Dude where is the exit?


----------



## formerking (Aug 18, 2006)

moonvine said:


> Zoolander. Blue Velvet.




You did not like _Blue Velvet_... hmm


----------



## Rainahblue (Aug 19, 2006)

formerking said:


> with Adam Sandler....
> 
> Maybe not the worst movie EVER, but it was a torture to watch: Boring



Awww one of my faves gets it again. Radiohead soundtrack? A somber Sandler? Adorable-as-hell Emma Watson? What's not to like? ​


----------



## Santaclear (Aug 20, 2006)

OK, there was one called "Vinyl", which I'd HEARD was a documentary about record collectors (I am one) and collecting in general, but which turned out to be the writer/director/"star" pissing and moaning for the entire film about what's lacking in his neurotic life (family, relationships, a direction) and trying to project that lack onto the other Toronto-based record collectors he interviewed (several of whom I'm positive I've met in my record-buying travels over the years.) Total dreck and I saw it for free but still left 20 minutes before the end.


----------



## Santaclear (Aug 20, 2006)

Oh, there's another one! Called "Our Hitler" and it was around 7 hours long, no joke! It was touted as the big avant garde media event of the year (1979 or '80) in Buffalo and showed at the nicest theater there after weeks of hype. My gf at the time won free tickets and that was why we went but we only made it through the first two and a half hours (!). The whole thing looked like a Time/Life "The History of Mankind" from-the-cavemen-up kinda thing with the narrator talking in a British accent with all these fine books around him. It wasn't cheaply made and I wanted to laugh but it wasn't funny. It didn't seem like a joke but we couldn't tell where it was possibly going. It seemed to be nowhere so we left.


----------



## EbonySSBBW (Aug 20, 2006)

The Bodyguard with Whitney Houston and Kevin Costner. I was so looking forward to seeing that movie when it came out. It was such a disappointment and Whitney Houston was horrible.


----------



## ATrueFA (Aug 20, 2006)

Santaclear said:


> OK, there was one called "Vinyl", which I'd HEARD was a documentary about record collectors (I am one) and collecting in general, but which turned out to be the writer/director/"star" pissing and moaning for the entire film about what's lacking in his neurotic life (family, relationships, a direction) and trying to project that lack onto the other Toronto-based record collectors he interviewed (several of whom I'm positive I've met in my record-buying travels over the years.) Total dreck and I saw it for free but still left 20 minutes before the end.
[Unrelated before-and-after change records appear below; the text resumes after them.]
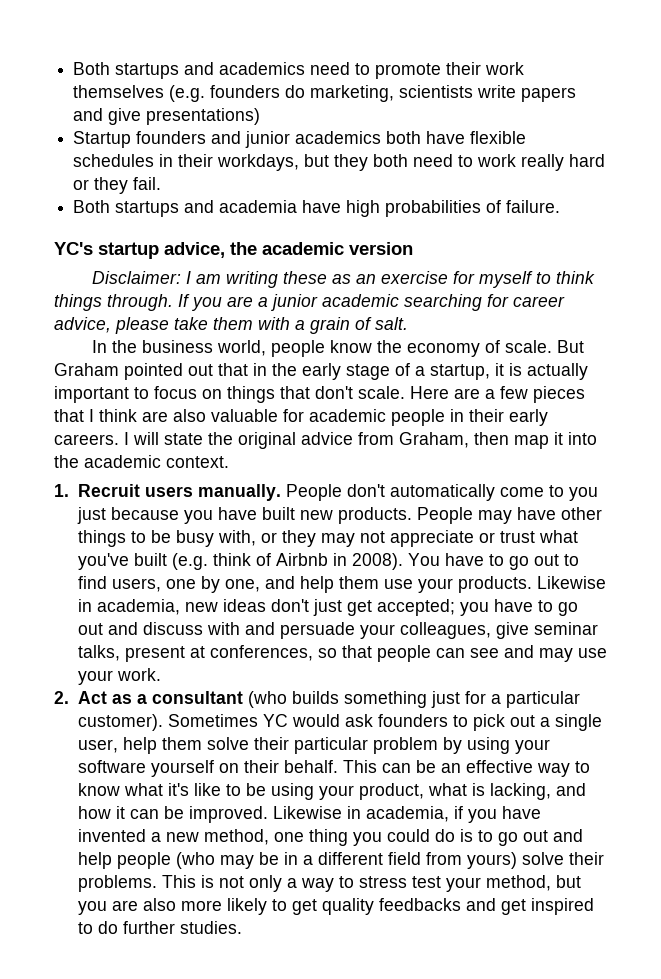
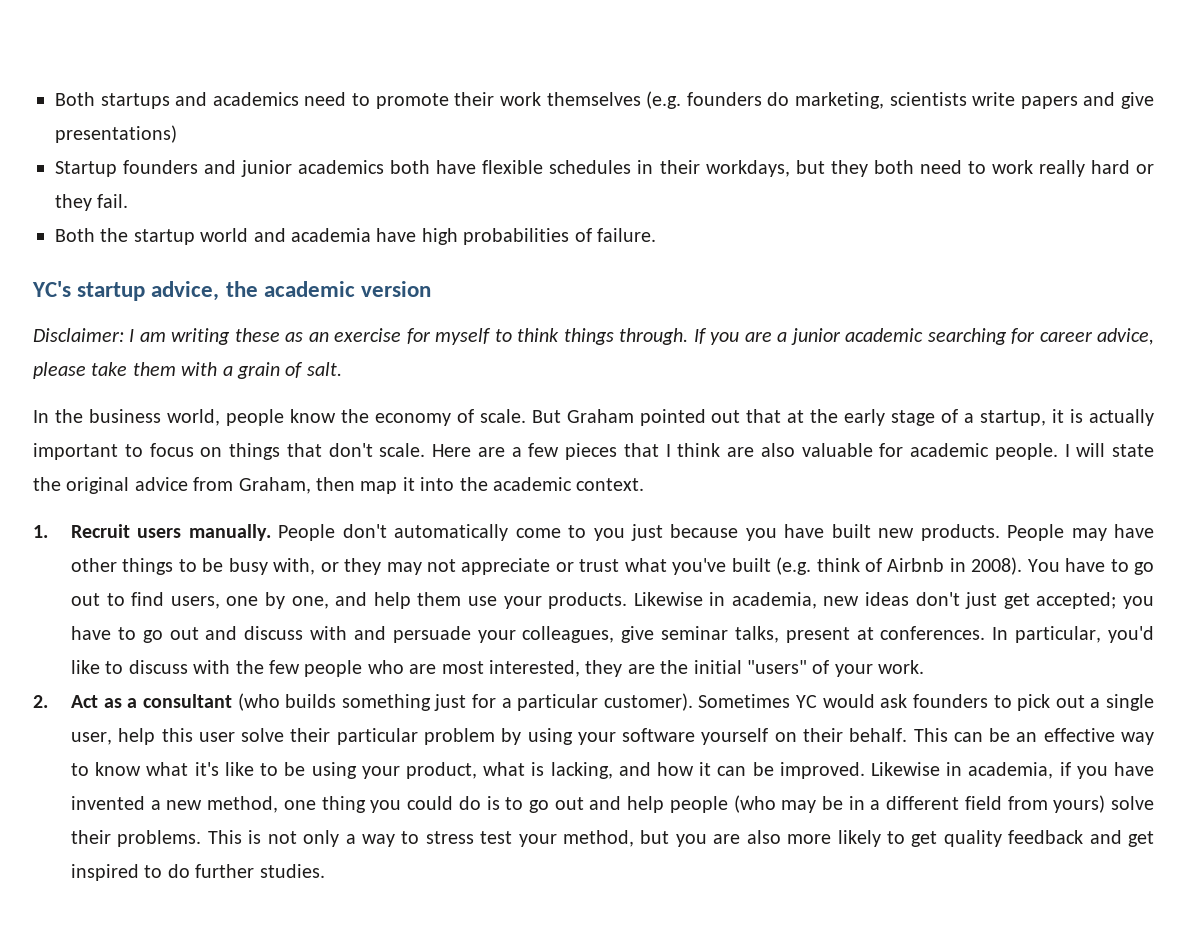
- Both startups and academia have high probabilities of failure.
+ Both the startup world and academia have high probabilities of failure.
- But Graham pointed out that in the early stage of a startup, it is actually important to focus on things that don't scale.
+ But Graham pointed out that at the early stage of a startup, it is actually important to focus on things that don't scale.
- Here are a few pieces that I think are also valuable for academic people in their early careers.
+ Here are a few pieces that I think are also valuable for academic people.
- Likewise in academia, new ideas don't just get accepted; you have to go out and discuss with and persuade your colleagues, give seminar talks, present at conferences, so that people can see and may use your work.
+ Likewise in academia, new ideas don't just get accepted; you have to go out and discuss with and persuade your colleagues, give seminar talks, present at conferences. In particular, you'd like to discuss with the few people who are most interested, they are the initial "users" of your work.
- Sometimes YC would ask founders to pick out a single user, help them solve their particular problem by using your software yourself on their behalf.
+ Sometimes YC would ask founders to pick out a single user, help this user solve their particular problem by using your software yourself on their behalf.
- This is not only a way to stress test your method, but you are also more likely to get quality feedbacks and get inspired to do further studies.
+ This is not only a way to stress test your method, but you are also more likely to get quality feedback and get inspired to do further studies.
Hey, a fellow vinyl junkie! I also tried to watch that movie after seeing several people talking about it in the audio asylum forum and couldn't believe how bad it was and thought it really sucked that everyone that sees that idiot would think all record collectors are lame losers like him. I only watched about half of it before I had enough.

Dave


----------



## Tooz (Aug 20, 2006)

I finally thought of one!

I found Mr. and Mrs. Smith INCREDIBLY hard to sit through.


----------



## Carrie (Aug 20, 2006)

The last movie I couldn't sit through was somewhat surprising: "Must Love Dogs". Granted, I loathe most chick-flicks, but I thought that the presence of my sweet patootie Jon Cusack (and dogs, for that matter) would make up for the lack of gunfire, explosions, and high speed car chases. Not so much. It was boring as hell, and the dialogue was painful. Turned it off after 40 minutes.


----------



## SamanthaNY (Aug 20, 2006)

That reminds me: Gone In Sixty Seconds, the remake - even Giovanni Ribisi and yummy muscle cars couldn't take away the stink from that pile.


----------



## Carrie (Aug 20, 2006)

SamanthaNY said:


> That reminds me: Gone In Sixty Seconds, the remake - even Giovanni Ribisi and yummy muscle cars couldn't take away the stink from that pile.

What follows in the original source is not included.